╭─ Supplied entries

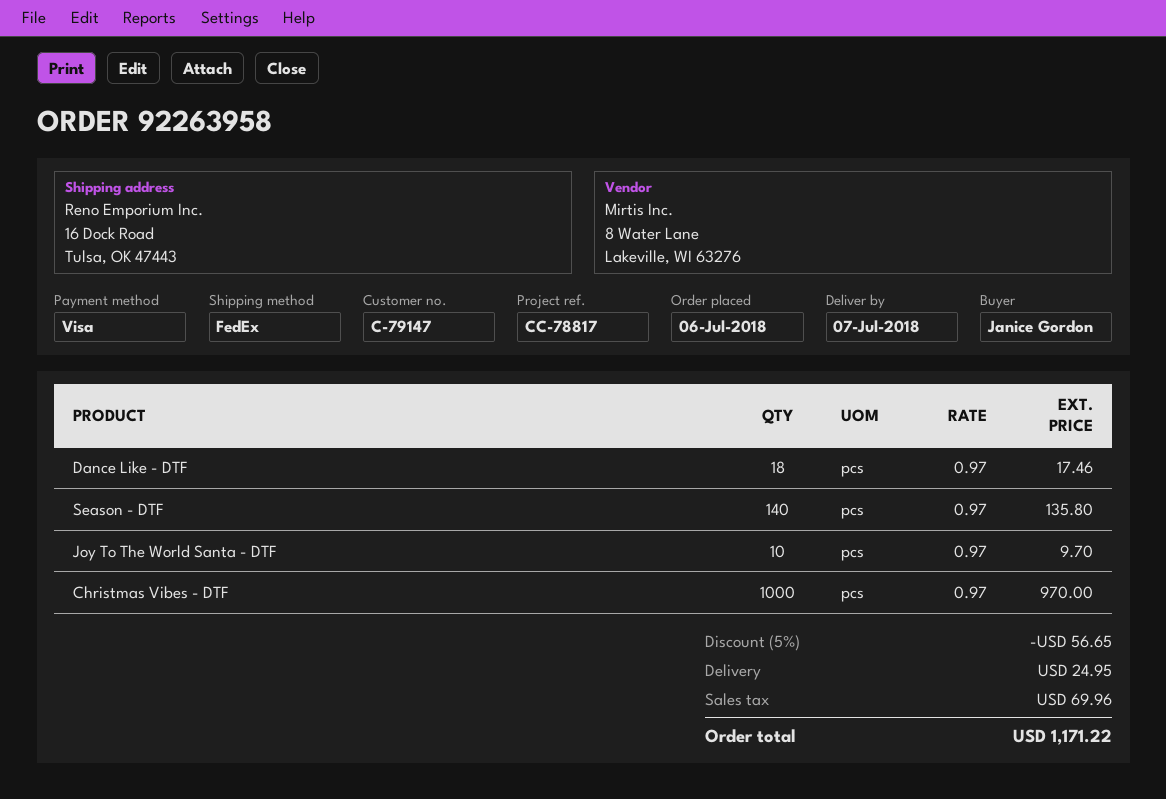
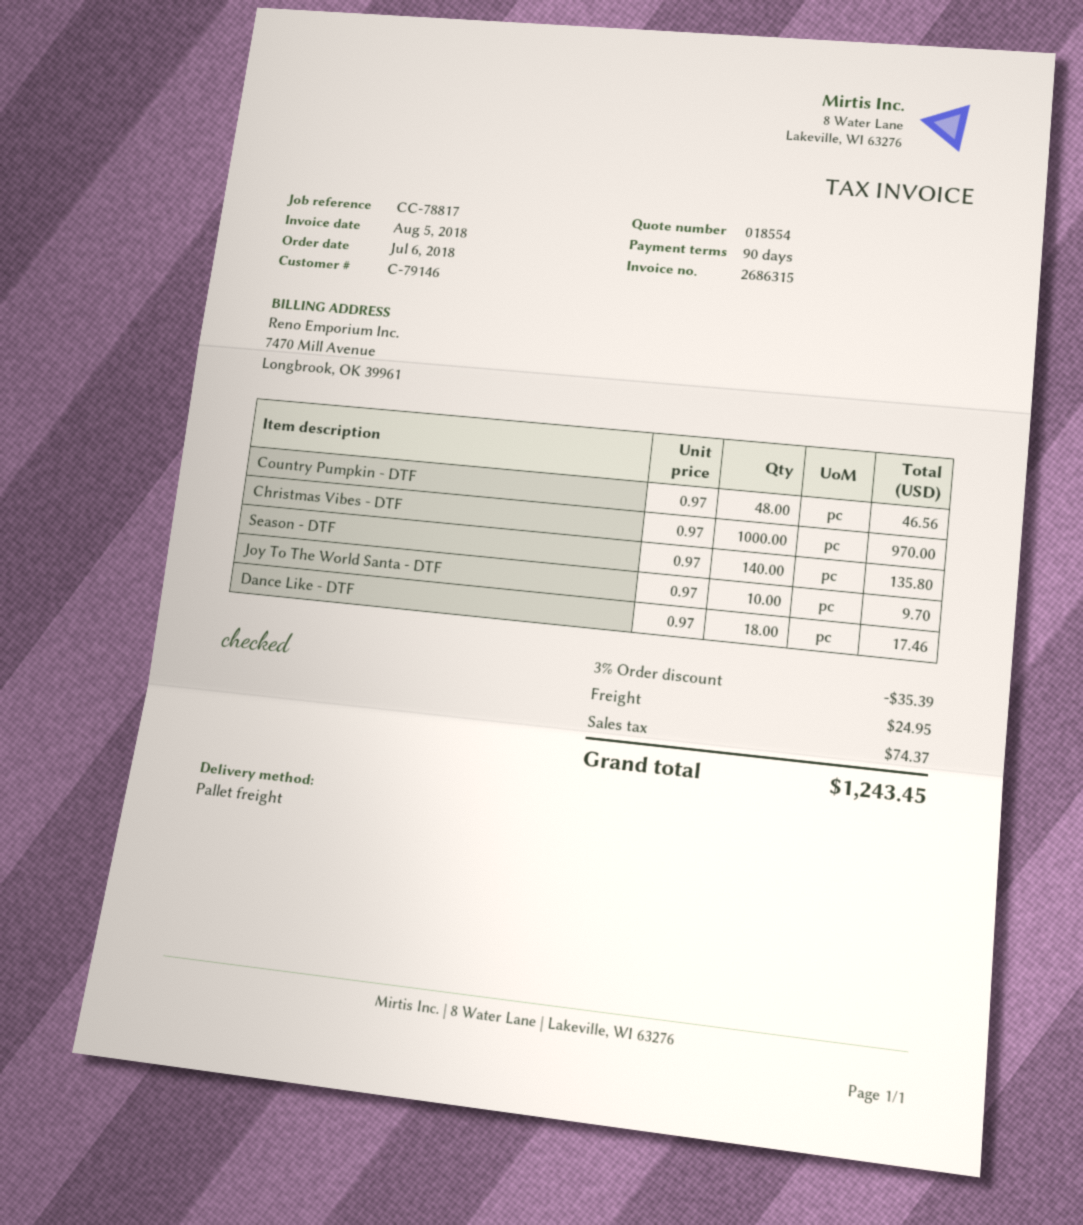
customer number: C-79147 -> C-79146
shipping method: FedEx -> pallet freight
Country Pumpkin - DTF: none -> 48 x 0.97 = 46.56
discount: 5% = 56.65 -> 3% = 35.39
tax: 69.96 -> 74.37
total: 1171.22 -> 1243.45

╰─

● **Required action**
In the copy you write, the data above must appear exactly, with no pictures.

● **Your solution**
customer number: C-79147 -> C-79146
shipping method: FedEx -> pallet freight
Country Pumpkin - DTF: none -> 48 x 0.97 = 46.56
discount: 5% = 56.65 -> 3% = 35.39
tax: 69.96 -> 74.37
total: 1171.22 -> 1243.45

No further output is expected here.